This article addresses firstly the terminological problems modern historians encounter when discussing the law of property in the Middle Ages, and how its decontextualization has led to numerous inaccurate studies in the field of legal history, and secondly it is dedicated to Rudolph Sohm and his interpretation of the law of property and how his idea of institutional law can be applied to the medieval institutions of Transylvania in the early 14th century. Rudolph Sohm considers in his work Outlines of Church History that in the Middle Ages, society was composed of only two classes, the nobility and the clergy. They alone possessed property and they alone ruled. He describes landed property as the only kind of property recognized in that period. It is interesting to investigate in light of recent studies how political authority went hand in hand with the possession of land, and how were the classes defined by Sohm identified with and within the nation or the realm. His classification is still used by many Hungarian and Romanian historians, and we argue against the use of the modern concept of property and offer a new definition for the numerous and various types of possession we encounter.

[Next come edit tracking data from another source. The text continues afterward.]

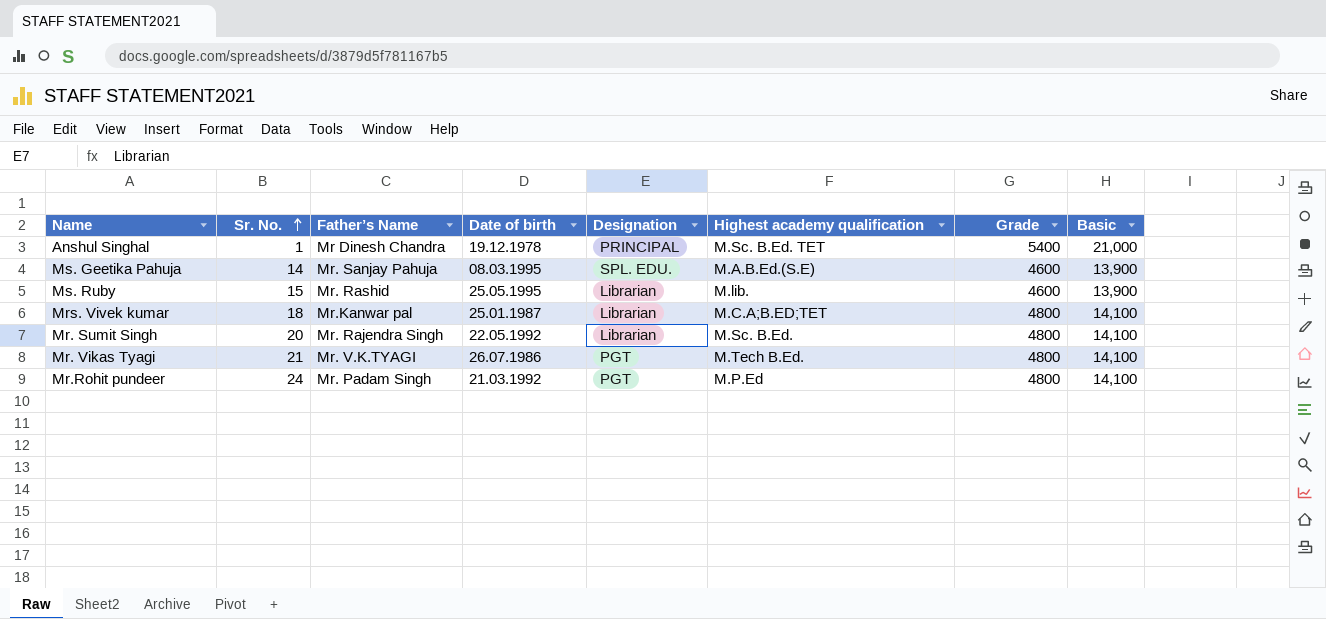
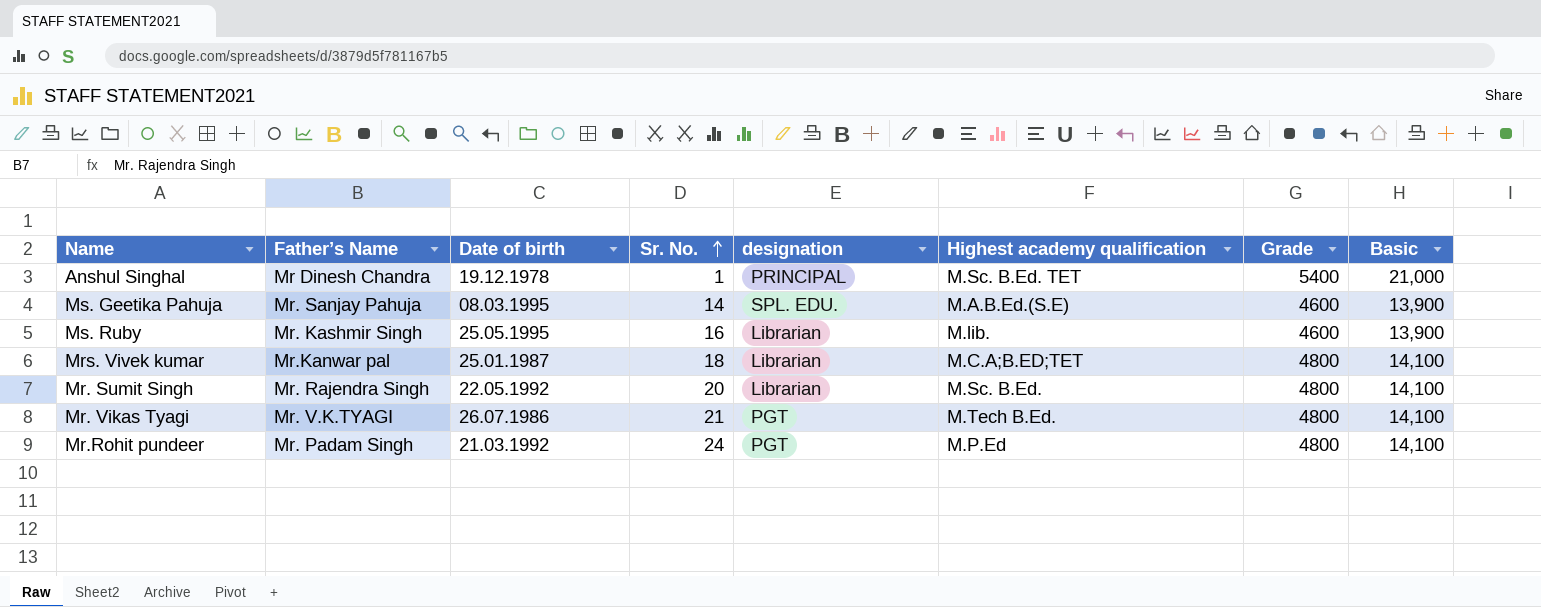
column Sr. No. | position: 2 -> 4
column name: Designation -> designation
Ms. Ruby | Father’s Name: Mr. Rashid -> Mr. Kashmir Singh
Ms. Ruby | Sr. No.: 15 -> 16

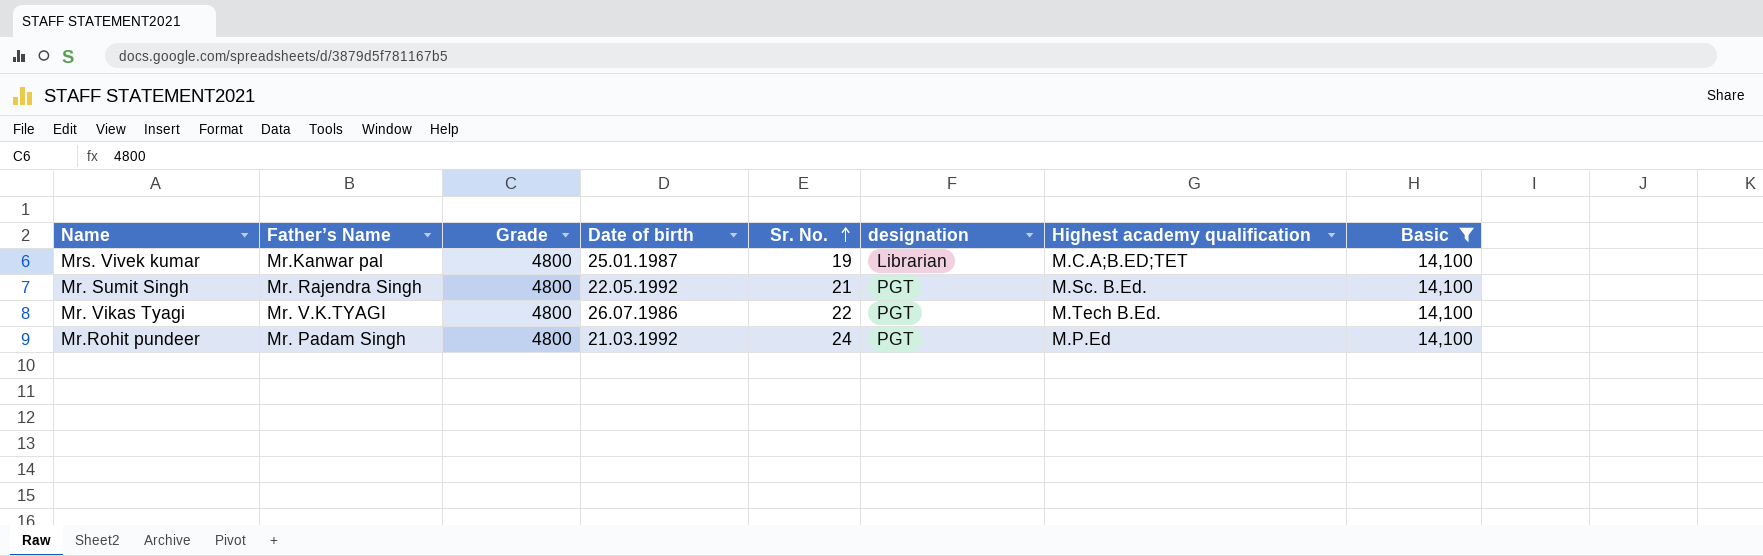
filter: none -> Basic = 14,100
column Grade | position: 7 -> 3
Mrs. Vivek kumar | Sr. No.: 18 -> 19
Mr. Sumit Singh | Sr. No.: 20 -> 21
Mr. Sumit Singh | designation: Librarian -> PGT
Mr. Vikas Tyagi | Sr. No.: 21 -> 22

Was the history of the nation their history? What defines the society in the Middle Ages? Is Sohm’s definition of medieval property still functional correlated with the new developments in legal history? These are several questions that this research aims to answer by investigating the roman and medieval terminology used to define possession and nobility in 13th and 14th century Transylvania.


Keywords: law of property; Transylvania; possession; influences of canon and roman law; Rudolph Sohm.